Travel is one of the great joys of my life, and I am lucky enough to be able to travel internationally frequently, for work, for pleasure, and sometimes for both. Experiencing people, cultures, and environments different from our own can be life-changing, and I encourage others to take those opportunities when they can. Over the holiday season, I visited my family in Singapore, and decided to take my seven-year-old to various parts of Thailand while we were in the region.

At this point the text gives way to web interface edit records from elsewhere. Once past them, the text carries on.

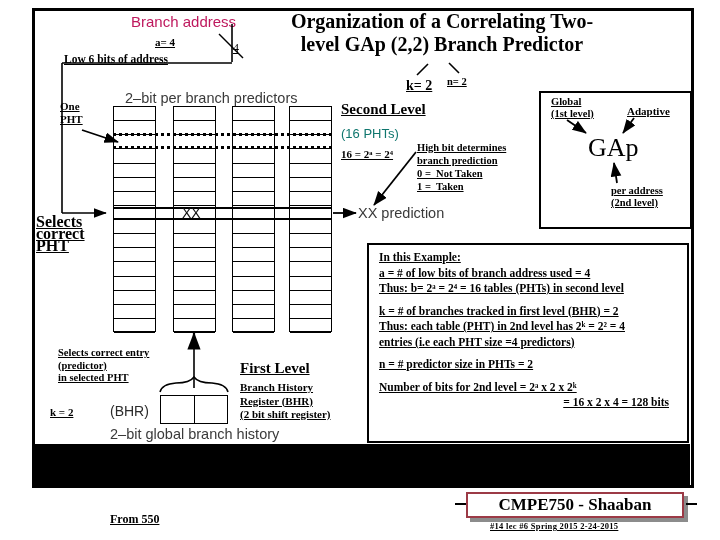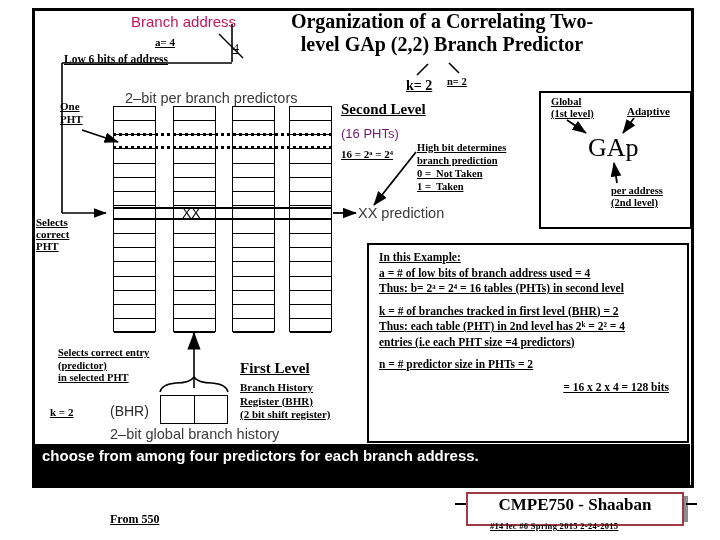--- a/index.html
+++ b/index.html
@@ -37,7 +37,7 @@
 
   
   .second-level{left:341px;top:101px;font-size:15px;}
-  .phts16{left:341px;top:126px;font-family:"Liberation Sans",sans-serif;font-size:13px;color:#701a75;}
+  .phts16{left:341px;top:126px;font-family:"Liberation Sans",sans-serif;font-size:13px;color:#0f766e;}
   .eq16{left:341px;top:148px;font-size:11px;}
   .highbit{left:417px;top:141px;font-size:10.5px;line-height:13px;}
   .xxpred{left:358px;top:205px;font-family:"Liberation Sans",sans-serif;font-size:14.5px;color:#3a3a3a;}

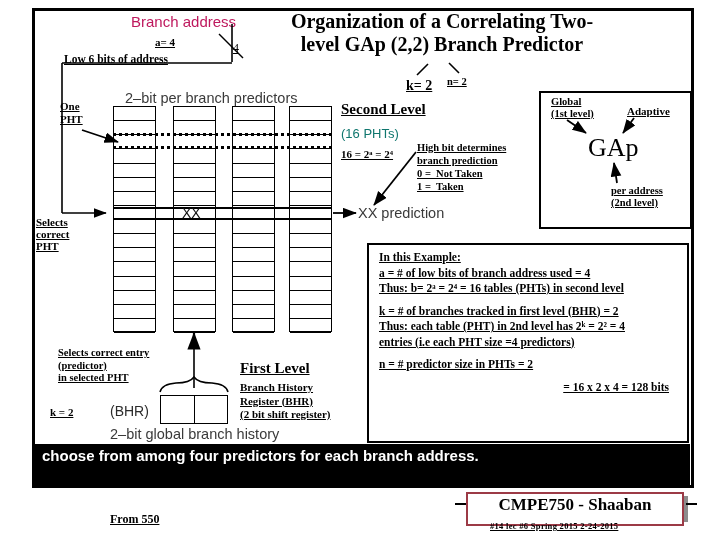--- a/index.html
+++ b/index.html
@@ -25,7 +25,7 @@
   .predictors-label{left:125px;top:90px;font-family:"Liberation Sans",sans-serif;font-size:14.5px;color:#3a3a3a;}
   .one{left:60px;top:100px;font-size:11px;}
   .pht{left:60px;top:113px;font-size:11px;}
-  .selects-correct{left:36px;top:216px;font-size:11px;line-height:12px;}
+  .selects-correct{left:36px;top:216px;font-size:16px;line-height:12px;}
 
   .col{position:absolute;top:106px;width:43px;height:226px;border:1.6px solid #000;box-sizing:border-box;}
   .col .cell{border-bottom:1px solid #000;box-sizing:border-box;}

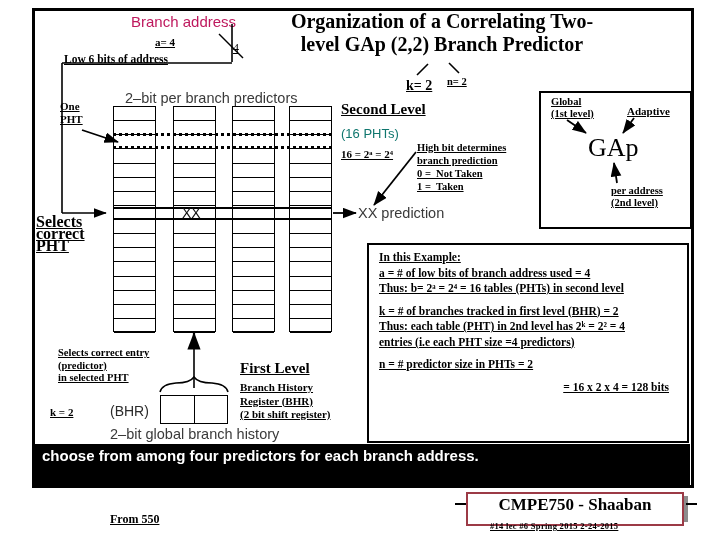--- a/index.html
+++ b/index.html
@@ -217,6 +217,7 @@
     <span class="blank"></span>
     <div>n =  #  predictor size in PHTs = 2</div>
     <span class="blank"></span>
+    <div>Number of bits for 2nd level = 2ᵃ x 2 x 2ᵏ</div>
     <div style="text-align:right;padding-right:12px;">=  16 x  2 x  4 = 128 bits</div>
   </div>
 

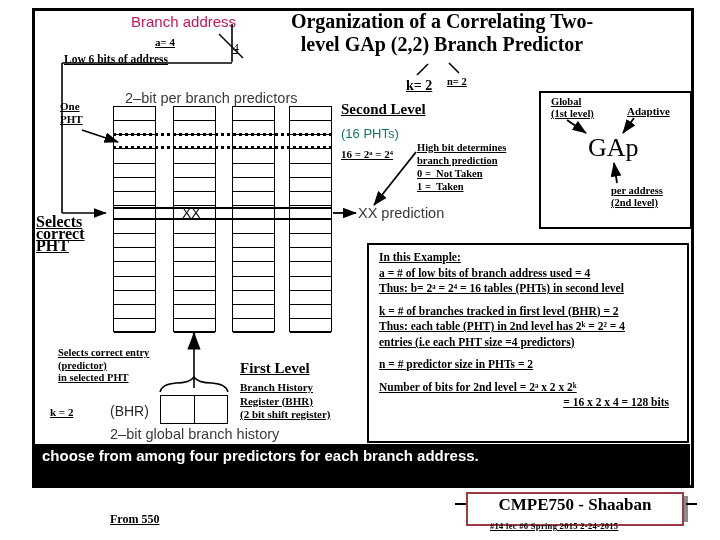--- a/index.html
+++ b/index.html
@@ -234,7 +234,6 @@
   <div class="abs ghist">2–bit global branch history</div>
 
   <div class="abs banner">
-    <span class="l2">choose from among four predictors for each branch address.</span>
   </div>
 
   <div class="abs serif from550">From 550</div>

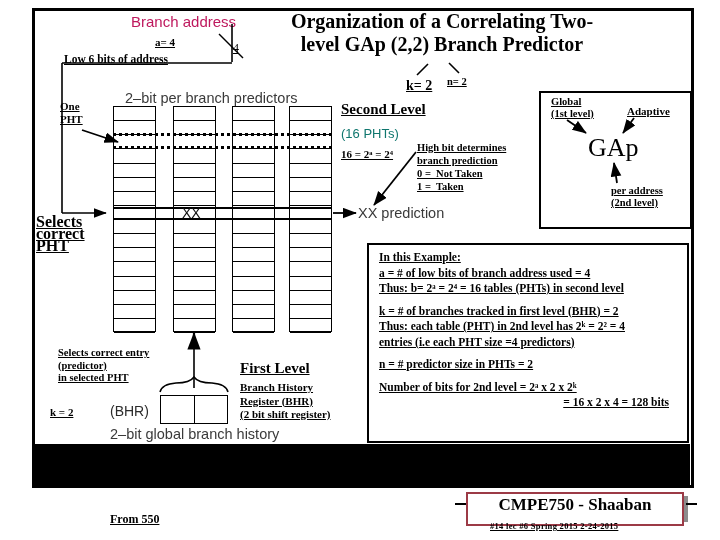--- a/index.html
+++ b/index.html
@@ -77,7 +77,7 @@
   
   .from550{left:110px;top:512px;font-size:12px;}
   .shadow{left:470px;top:496px;width:218px;height:26px;background:#8c8c8c;}
-  .cmpe{left:466px;top:492px;width:218px;height:34px;background:#fff;border:2.5px solid #9c3a46;box-sizing:border-box;text-align:center;font-family:"Liberation Serif",serif;font-weight:bold;font-size:17px;line-height:22px;color:#000;}
+  .cmpe{left:466px;top:492px;width:218px;height:26px;background:#fff;border:2.5px solid #9c3a46;box-sizing:border-box;text-align:center;font-family:"Liberation Serif",serif;font-weight:bold;font-size:17px;line-height:22px;color:#000;}
   .cmpe-tick-l{left:455px;top:503px;width:12px;height:0;border-top:2px solid #000;}
   .cmpe-tick-r{left:686px;top:503px;width:11px;height:0;border-top:2px solid #000;}
   .footline{left:490px;top:521px;font-size:8.5px;letter-spacing:.3px;}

I'm thinking about inclusive travel explicitly, particularly as this was the first trip I had to articulate and explain the fact that people live, eat and worship differently in different countries, to my seven-year-old. I explained why it's respectful to keep our voices down (something that doesn't come naturally to my American son) and learn to appreciate others' customs. And that the effort to adapt and learn was worth it over ignorance. (He agreed!)

Ruchika at the Wat Arun temple in Bangkok, Thailand.

Ruchika is an Indian, brown-skinned woman with short brown hair,

wearing an orange dress, red sandals and sunglasses.

In the three different cities I visited, I saw beautiful elephant keepsakes everywhere for sale. They’re the national animal of Thailand, and since elephants are also meaningful to my own spiritual tradition, I was excited to bring some home as gifts and souvenirs.


We were visiting Chiang Mai, when I came upon a store filled with gorgeous, colorful elephant statues. The fancy box around these keepsakes shared that proceeds went to elephant conservation. I was thinking of buying some, but I hesitated. My work in equity, inclusion, and justice has taught me to ensure that the decisions I make center the voices and interests of communities most negatively impacted by tourism when I travel.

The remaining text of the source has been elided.